Yanghee Lee, U.N. special rapporteur on rights in Myanmar, also said restrictions on the rights to freedom of expression, assembly and association, including arrests and excessive use of force against protesters, put genuine elections at risk. 

"The credibility of the elections will be judged by the environment in which they are conducted and the extent to which all sectors of Myanmar society have been allowed to freely participate in the political process," Lee wrote in a report she presented to a U.N. General Assembly committee on Wednesday.

Myanmar's Nov. 8 poll has been touted as the first free and fair vote in 25 years and a landmark that will determine the pace and scope of democratic reforms that started four years ago when the military stepped back from 49 years in direct power.

While Lee acknowledged that reforms over the past four years had "undeniably improved the human rights situation" there were still ongoing rights challenges, including increased intimidation, harassment and surveillance of rights defenders. 

Myanmar's U.N. Ambassador U Kyaw Tin rejected Lee's report as containing "inaccurate and distorted misleading allegations."

"This historic election should not be prejudged by inciting some minor challenges," he said. "Myanmar is doing its best with full commitment to make it free, fair and transparent." 

Lee said more than 60 candidates, mainly Muslim, had been disqualified from standing for election.

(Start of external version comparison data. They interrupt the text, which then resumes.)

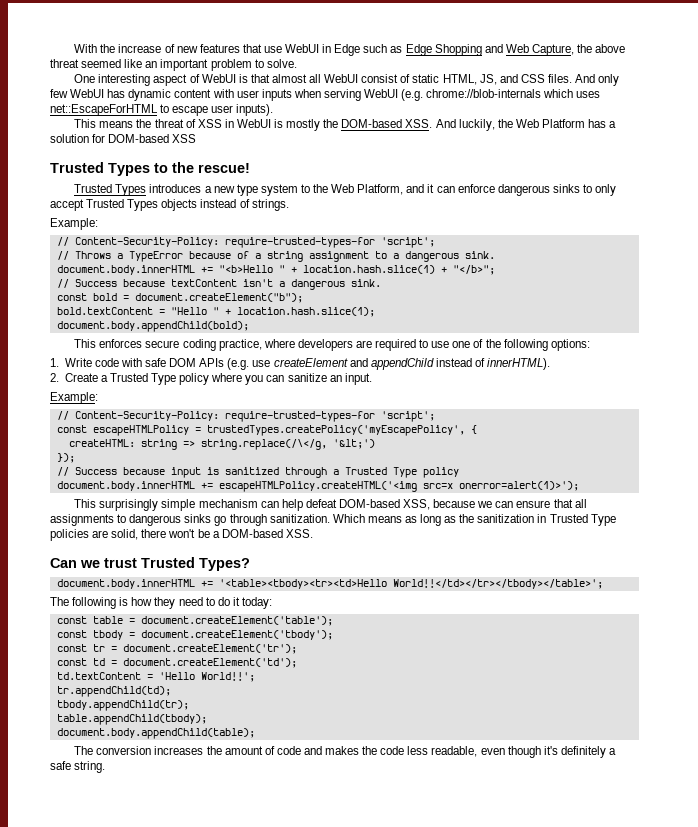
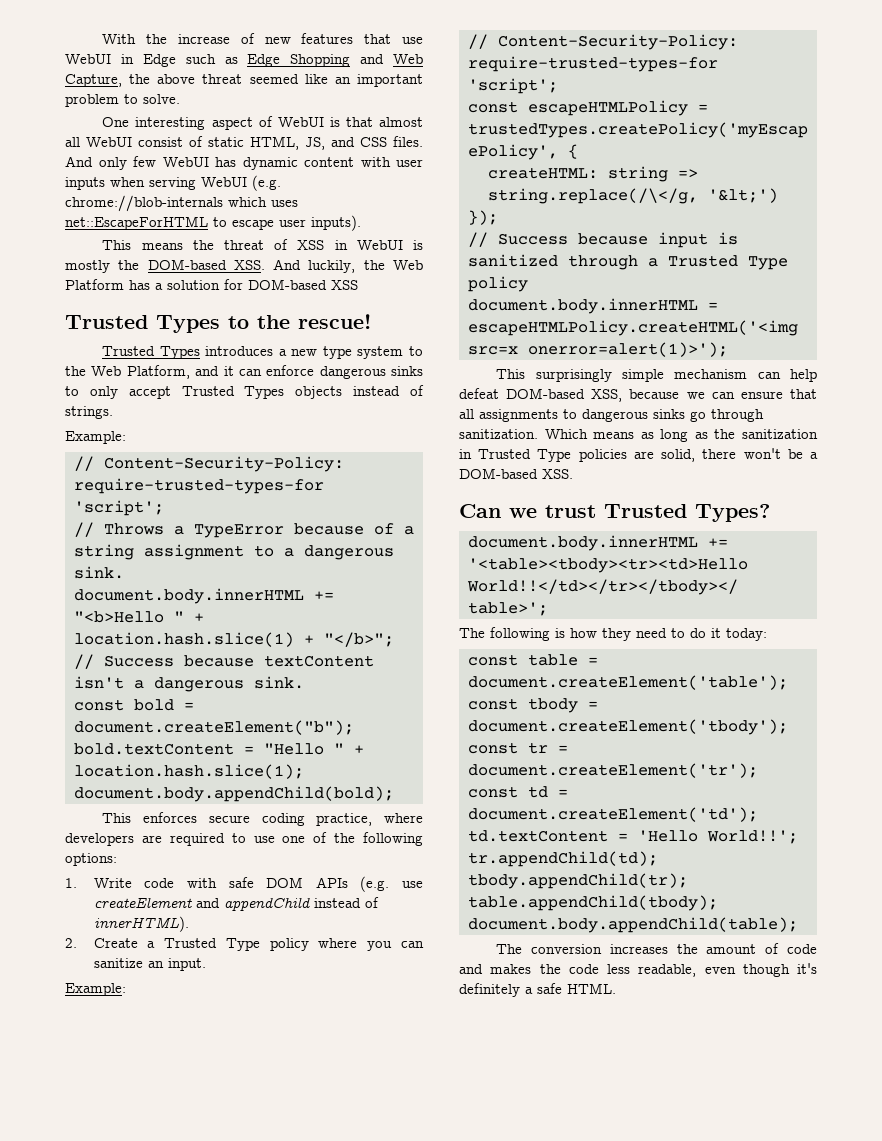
[200,482,213,489] += -> [707,302,718,310] =
[74,761,106,773] string. -> [567,983,616,994] HTML.

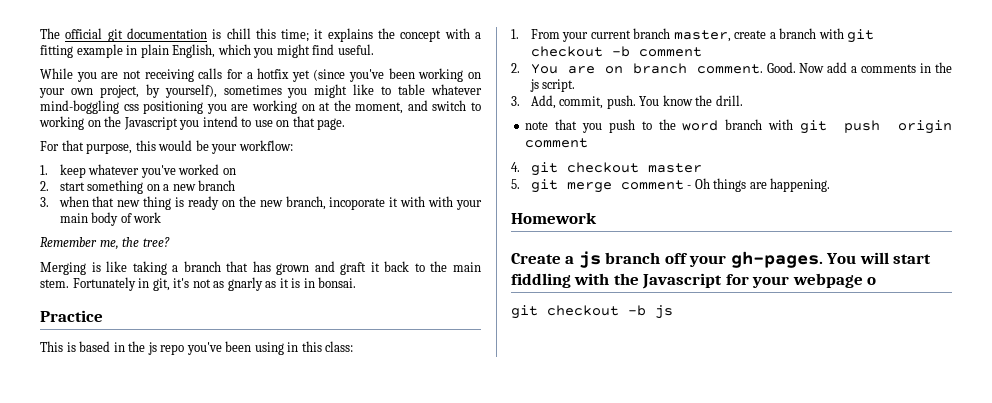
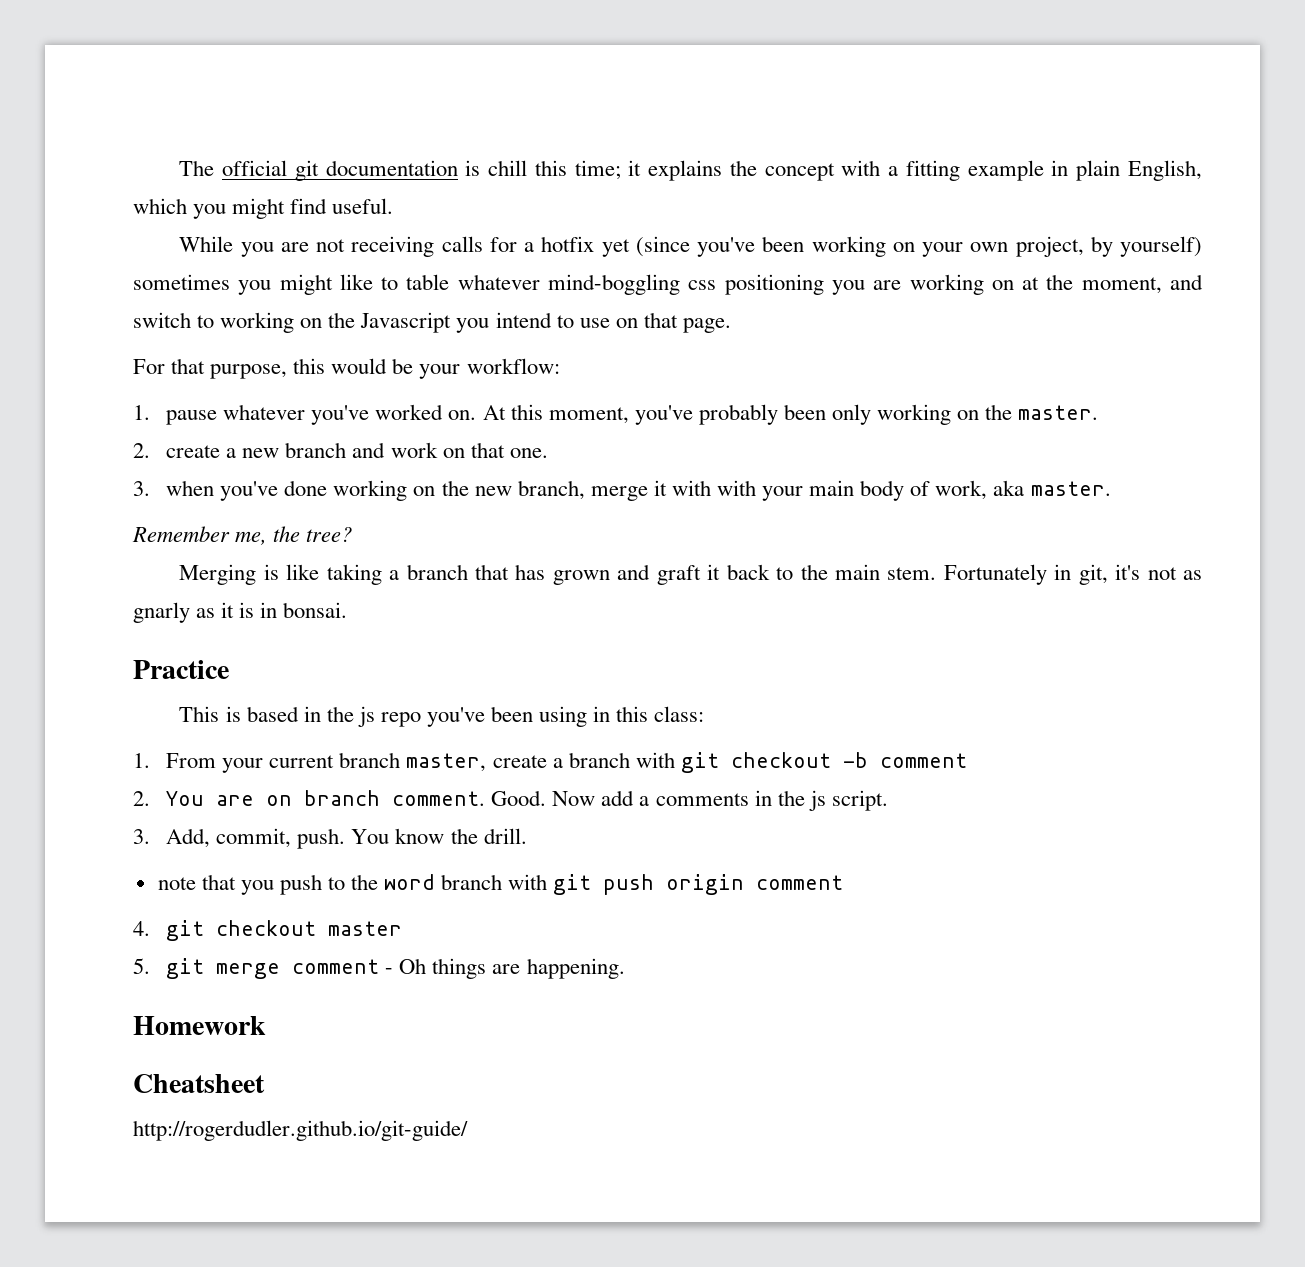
[164,84,217,98] yourself), -> [1120,236,1202,257] yourself)
[59,164,86,178] keep -> [166,410,218,425] pause
[222,168,236,175] [40,180,160,194] on // 2. start something on -> [448,404,1099,425] [133,443,221,458] on. At this moment, you've probably been only working on the master. // 2. create
[40,196,219,210] // 3. when that new thing is ready -> [352,442,548,458] [133,480,408,501] and work on that one. // 3. when you've done working
[329,197,386,210] incoporate -> [590,486,648,501] merge
[133,212,162,223] work -> [935,480,1111,500] work, aka master.
[511,251,932,268] [511,273,877,289] [511,305,673,319] Create a js branch off your gh-pages. You will start fiddling with the Javascript for your webpage o // git checkout -b js -> [133,1074,265,1093] [133,1120,468,1141] Cheatsheet // http://rogerdudler.github.io/git-guide/

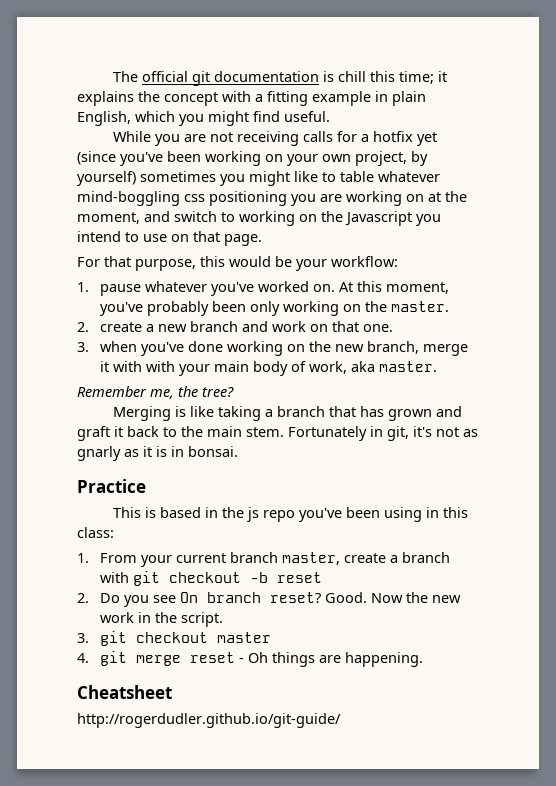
[879,753,967,768] [133,790,826,811] comment // 2. You are on branch comment. Good. Now add a comments in the js -> [277,572,323,583] [77,592,462,607] [100,612,178,623] reset // 2. Do you see On branch reset? Good. Now the new work in the
[166,828,527,849] [157,874,844,895] [133,921,150,936] Add, commit, push. You know the drill. // note that you push to the word branch with git push origin comment // 4. -> (89, 638) none
[133,958,150,974] 5. -> [77,653,89,663] 4.
[292,959,380,974] comment -> [190,652,236,663] reset
[133,1016,266,1035] // Homework -> (424, 659) none

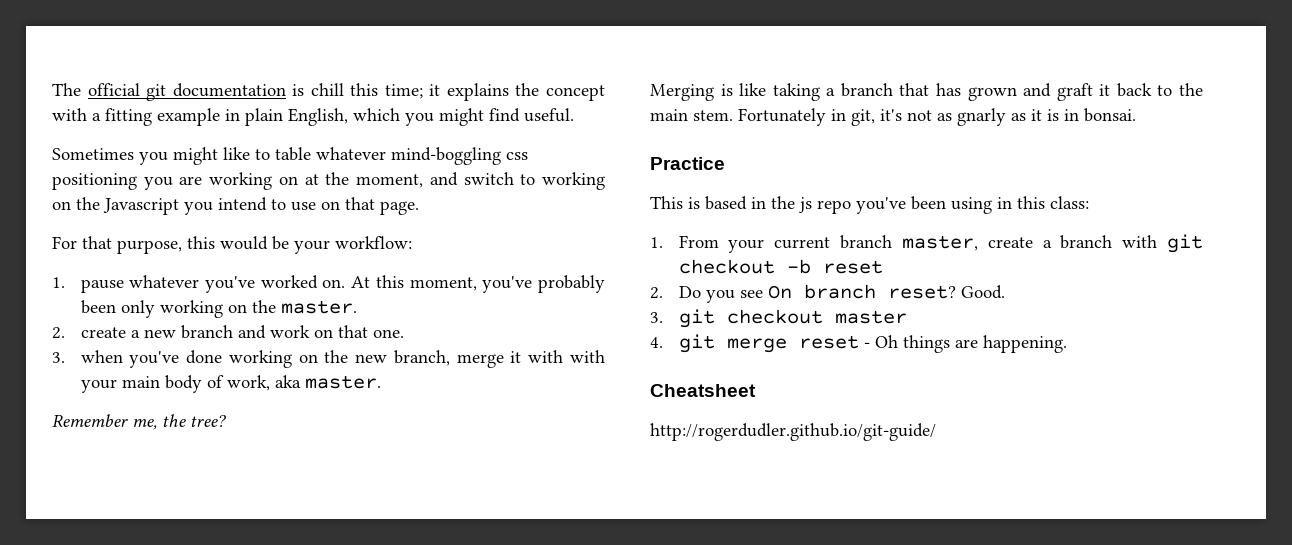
[113,131,438,146] [77,151,428,166] [77,171,216,186] While you are not receiving calls for a hotfix yet (since you've been working on your own project, by yourself) sometimes -> [52,148,134,160] Sometimes
[371,592,462,603] [100,612,224,627] Now the new work in the script. -> (1005, 292) none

Migrant workers, internally displaced people, refugees and Myanmar citizens living abroad potentially cannot vote along with those living in conflict and flood-affected areas, Lee said.

She said of most concern was the disenfranchisement of 760,000 people who previously had temporary registration cards. They include people of Chinese and Indian descent but mainly Rohingya in Rakhine State who had the right to vote in the 2010 and 2012 elections. 

The government denies the Rohingya Muslims citizenship.

Hundreds died in clashes between Rohingya Muslims and ethnic Rakhine Buddhists in 2012. Some 140,000 Rohingya live in squalid camps, while thousands more have fled by boat, leading to a regional migration crisis.